Julie nodded, her face running with water. "Maybe Bowser will be off sleeping in his doghouse in weather like this, and we can sneak by."

"Doghouse?" Gideon shouted over the rain. "He probably lives in a cave strewn with bloody bones."

 

 

 

THIRTEEN

 

 

   WHEREVER Bowser had been, his gigantic nose told him when they’d reached the foot of Barr’s Lane, and he came charging viciously through the rain, throwing his heavy body against the wire fence again and again. Gideon had been expecting it this time, but even so, the hairs on the back of his neck went up, and he and Julie moved by the monstrous animal with all due speed.

Chilled through, and with their feet soaked, they had hoped for a hot lunch at the Queen’s Armes. Too late they remembered that Hinshore and his wife went to Bridport on Thursdays to do their weekly shopping, so the hotel was deserted.

They had, however, noticed an old, attractive pub, the George, across the street. More in need of hot food than warm footwear, they went there without changing from their wet clothes. Inside, happily, the George was a rustic pub at its best—a small, barely modernized seventeenth-century coaching inn with oaken beams and flagged floors, smelling of beer and fried fish. Half of one wall was a fireplace so capacious that there were two small tables with benches within it, one at each end. Between them, in the old fireplace’s center, was a small wood stove with a metal hood and chimney, in which burned a cozy little blaze of scrap lumber. Although the pub was crowded and full of cheerful noise, one of the tables inside the fireplace was vacant, and Gideon and Julie made for it, gratefully basking in the dry warmth.

They sat with the steam rising from their wet shoes until the blood seemed to move through their bodies again and they were able to take off their ponchos and think about ordering. On the bar was a placard listing the luncheon menu: Ploughman’s lunch, £1.20; shepherd’s pie, £1.20; haddock and chips, 90p; steak-and-kidney pie (with peas and chips), £1.20.

"Steak-and-kidney pie for me," Julie said, not surprisingly.

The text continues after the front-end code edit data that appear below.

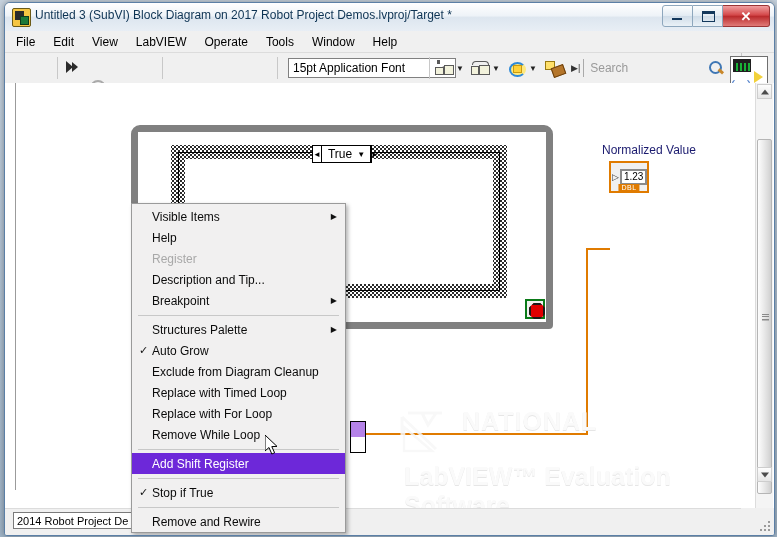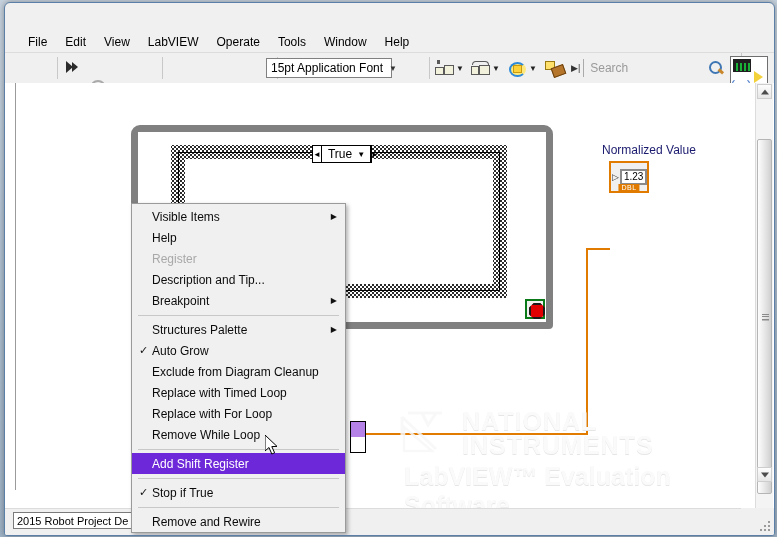--- a/index.html
+++ b/index.html
@@ -261,6 +261,23 @@
 
   <div class="window">
 
+    <div class="titlebar">
+      <div class="titlebar-inner">
+        <div class="win-icon"></div>
+        <div class="wintitle">Untitled 3 (SubVI) Block Diagram on 2017 Robot Project Demos.lvproj/Target *</div>
+        <div class="wbtns">
+          <div class="wbtn">
+              <span class="min-g"></span>
+            </div>
+          <div class="wbtn">
+              <span class="max-g"></span>
+            </div>
+          <div class="wbtn close">
+              <span class="glyph">✕</span>
+            </div>
+        </div>
+      </div>
+    </div>
 
     <div class="menubar">
       <div class="mi">File</div>

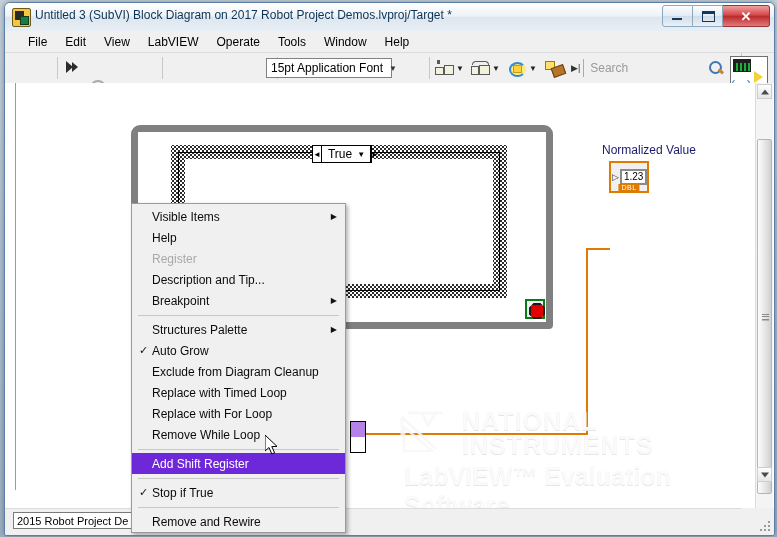--- a/index.html
+++ b/index.html
@@ -50,7 +50,7 @@
   
   .menubar{position:absolute;left:0;top:28px;width:100%;height:22px;
     background:#f0f0f0;border-bottom:1px solid #dcdcdc;
-    display:flex;align-items:center;padding-left:14px;box-sizing:border-box;}
+    display:flex;align-items:center;padding-left:2px;box-sizing:border-box;}
   .menubar .mi{font-size:12px;color:#000;padding:2px 9px;cursor:default;}
 
   

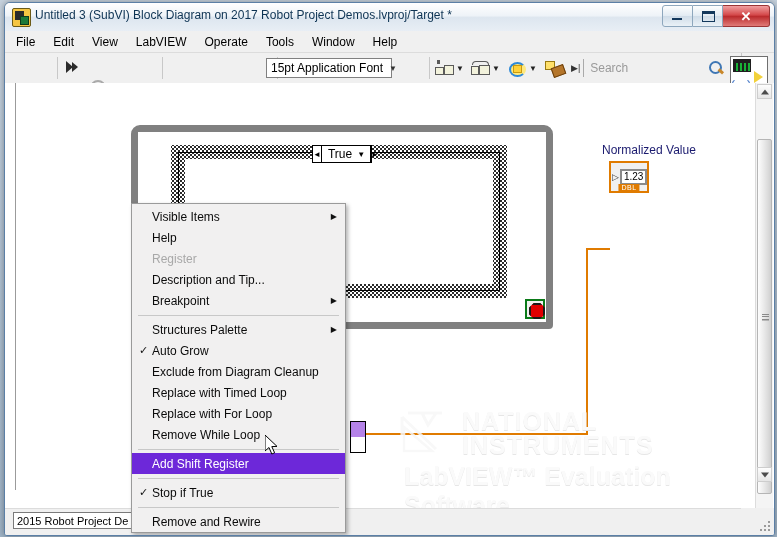--- a/index.html
+++ b/index.html
@@ -305,7 +305,7 @@
         <div class="ticon ic-stepout" style="left:252px"></div>
         <div class="tbsep" style="left:272px"></div>
 
-        <div class="fontbox" style="left:261px;width:126px">
+        <div class="fontbox" style="left:283px;width:168px">
           <span class="ftext">15pt Application Font</span>
           <span class="fcar">▼</span>
         </div>

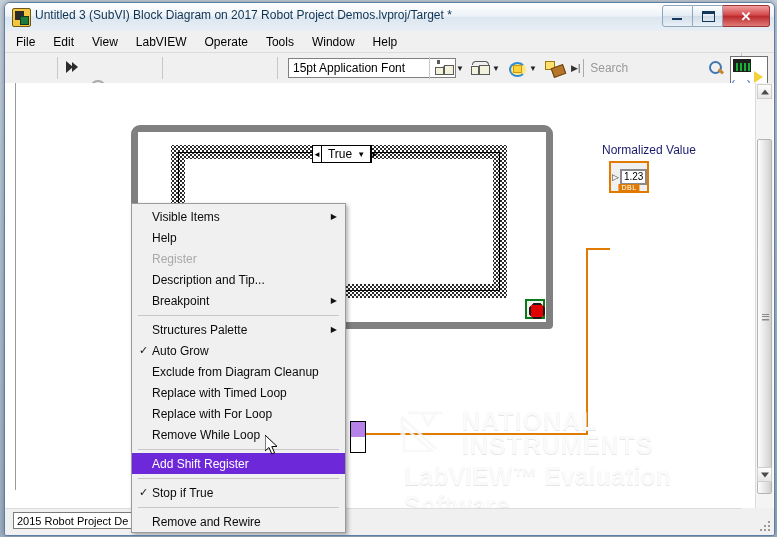--- a/index.html
+++ b/index.html
@@ -410,7 +410,6 @@
             <path d="M6 16 L34 40 L6 40 Z" fill="none" stroke="#f7f7f7" stroke-width="2.5"></path>
           </svg>
           <div class="wm1">NATIONAL</div>
-          <div class="wm2">INSTRUMENTS</div>
           <div class="wm3">LabVIEW™ Evaluation Software</div>
         </div>
 

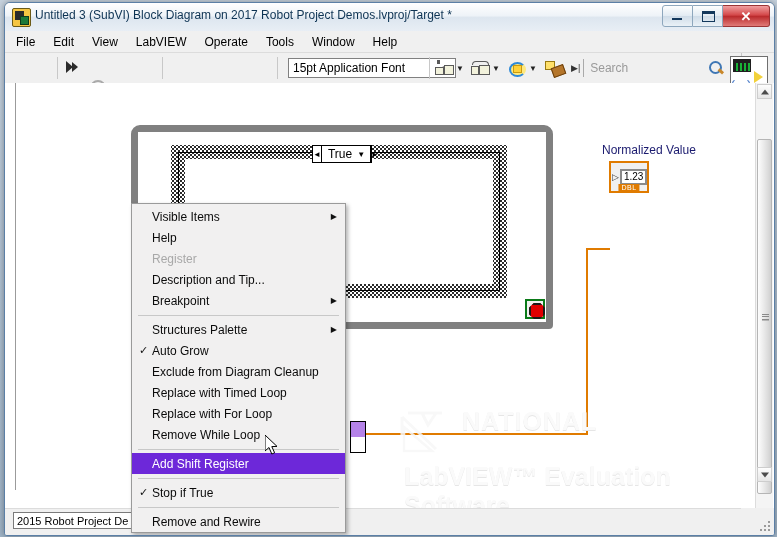--- a/index.html
+++ b/index.html
@@ -439,7 +439,7 @@
 
     <div class="statusbar">
       <div class="statusbox" style="left:8px;width:120px;">
-        <span>2015 Robot Project De</span>
+        <span>2014 Robot Project De</span>
       </div>
       <div class="resizer"></div>
     </div>

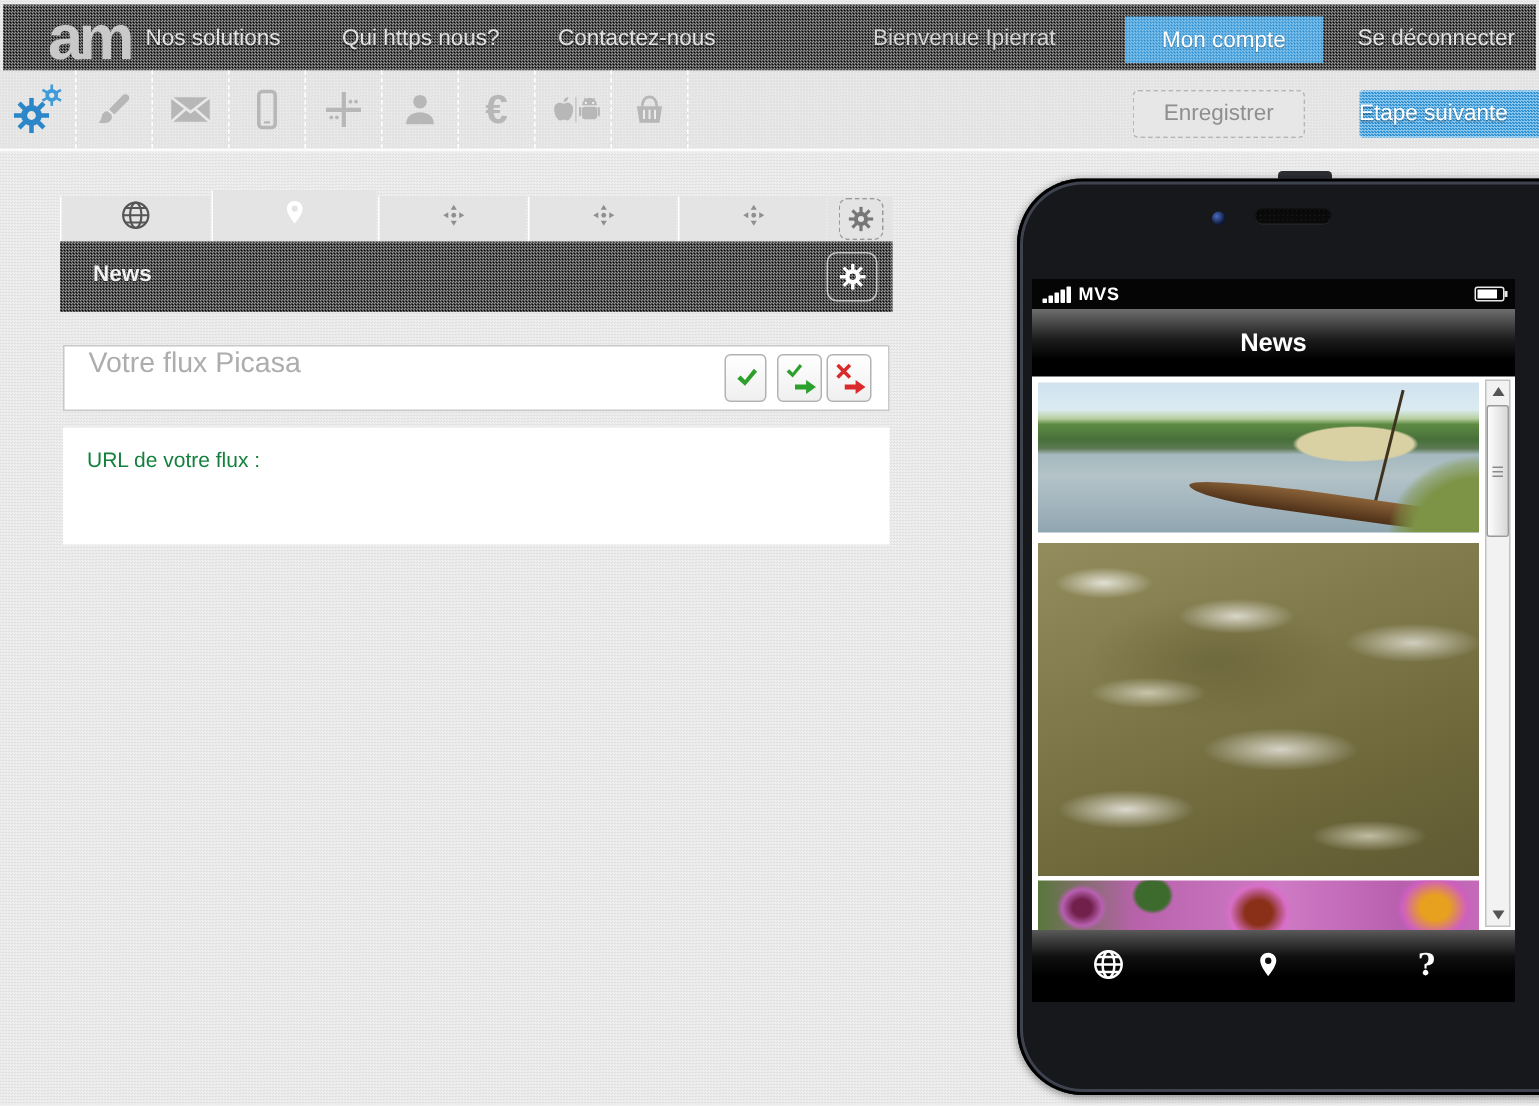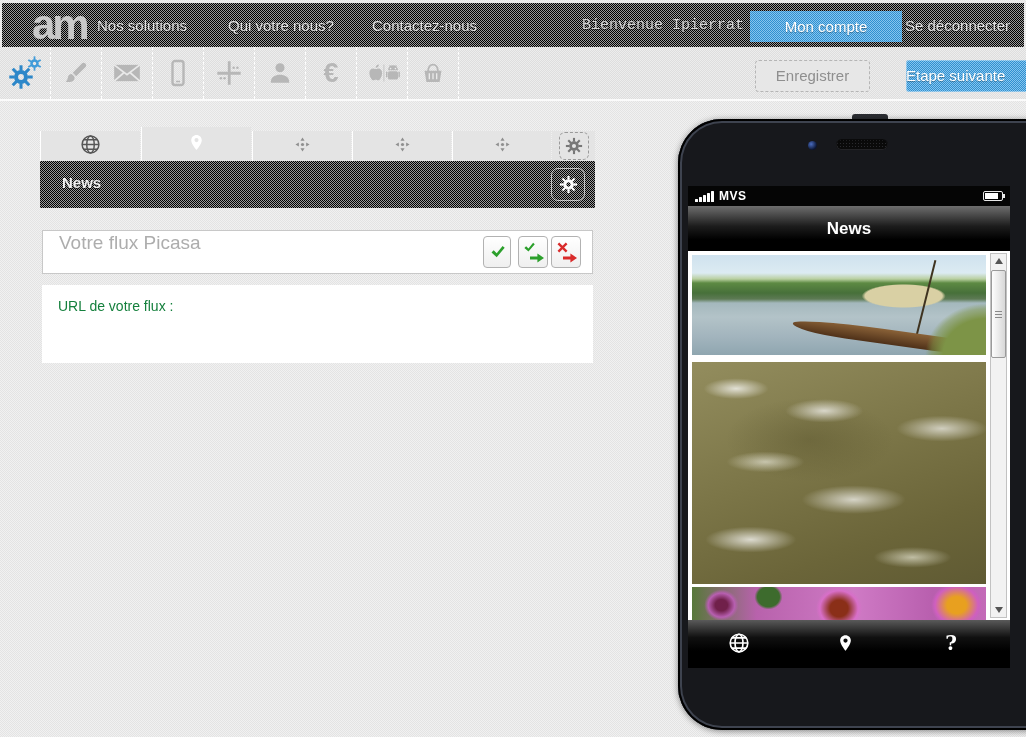--- a/index.html
+++ b/index.html
@@ -198,7 +198,7 @@
 <div id="topnav" class="dither-dark">
   <div class="logo">am</div>
   <div class="nav-link" style="left:95px;">Nos solutions</div>
-  <div class="nav-link" style="left:226px;">Qui votre nous?</div>
+  <div class="nav-link" style="left:226px;">Qui https nous?</div>
   <div class="nav-link" style="left:370px;">Contactez-nous</div>
   <div class="nav-link" id="nav-welcome" style="left:580px;">Bienvenue Ipierrat</div>
   <div id="btn-account" class="dither-blue">Mon compte</div>

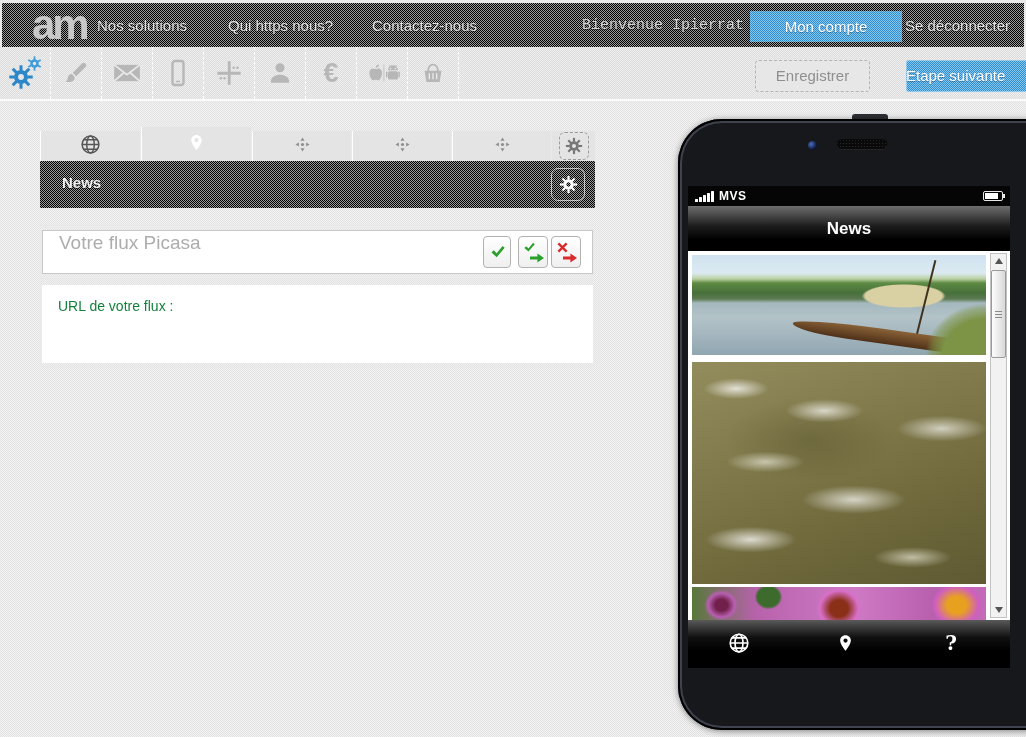--- a/index.html
+++ b/index.html
@@ -28,7 +28,7 @@
     position:absolute; top:14px; font-size:15px; color:#e2e2e2;
     text-shadow:0 1px 1px rgba(0,0,0,.5); cursor:pointer; white-space:nowrap;text-align:center;
   }
-  #nav-welcome { color:#d5d5d5;font-family:Liberation Mono, monospace; }
+  #nav-welcome { color:#d5d5d5; }
   #btn-account {
     position:absolute; left:748px; top:8px; width:152px; height:31px;
     color:#fff; font-size:15px; text-align:center; line-height:31px;

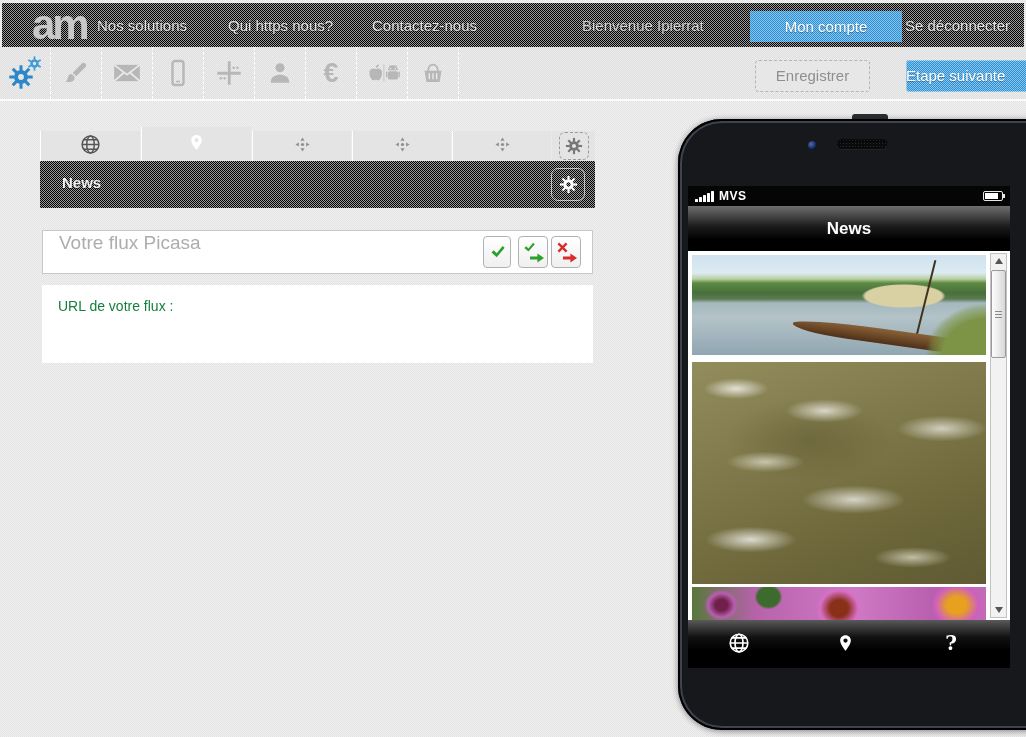--- a/index.html
+++ b/index.html
@@ -30,7 +30,7 @@
   }
   #nav-welcome { color:#d5d5d5; }
   #btn-account {
-    position:absolute; left:748px; top:8px; width:152px; height:31px;
+    position:absolute; left:748px; top:8px; width:132px; height:31px;
     color:#fff; font-size:15px; text-align:center; line-height:31px;
     text-shadow:0 1px 1px rgba(0,0,0,.35); cursor:pointer;
   }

In a few brief weeks she had developed a near-addiction to the pungent stew. "And a gallon of hot tea."

"And I’ll have the shepherd’s pie." He worked his way through a crowd at the little bar to order from a barmaid, as harassed as English barmaids always seemed to be, and as friendly, then came back to the table carrying two brandies. "To help us thaw out."

Gideon swirled his brandy, sniffed it, took a good-sized swallow. "Ah," he sighed, "that’s better. Hey, that trudge through the rain was fun. I speak retrospectively, of course."

"It
was
fun, and you know it." She watched him take a second, thoughtful sip from the snifter. "You’re wondering what happened at the hearing, aren’t you?"

Gideon smiled. Pretty soon they wouldn’t have to use words at all. "Yes—"

From across the room a high voice cut through the noise. "What’s the matter, you can’t even say hello?"

"Abe!" Gideon cried. "We didn’t know you were here. Come join us!"

At the far end of the bar, Abe disengaged himself from the group of English men and women he had been conversing with. There were hearty, teasing good-byes, and someone even clapped him on the shoulder. A young woman offered to carry his plate and glass for him, an offer Abe declined. Holding a nearly empty half pint of beer in one hand and a plate of fish and chips in the other, he threaded his way toward them.

Gideon marveled at him, not for the first time. How could anyone be more out of place in an English country pub? And how could anyone seem more at home? As tenaciously as Abe had clung to his old speech and mannerisms, he was at the same time the most adaptable of men, fitting himself to local custom—whether in a university faculty club, a Bantu kraal, or a Dorset pub—with a willing ease that was unmistakably genuine and enthusiastically reciprocated.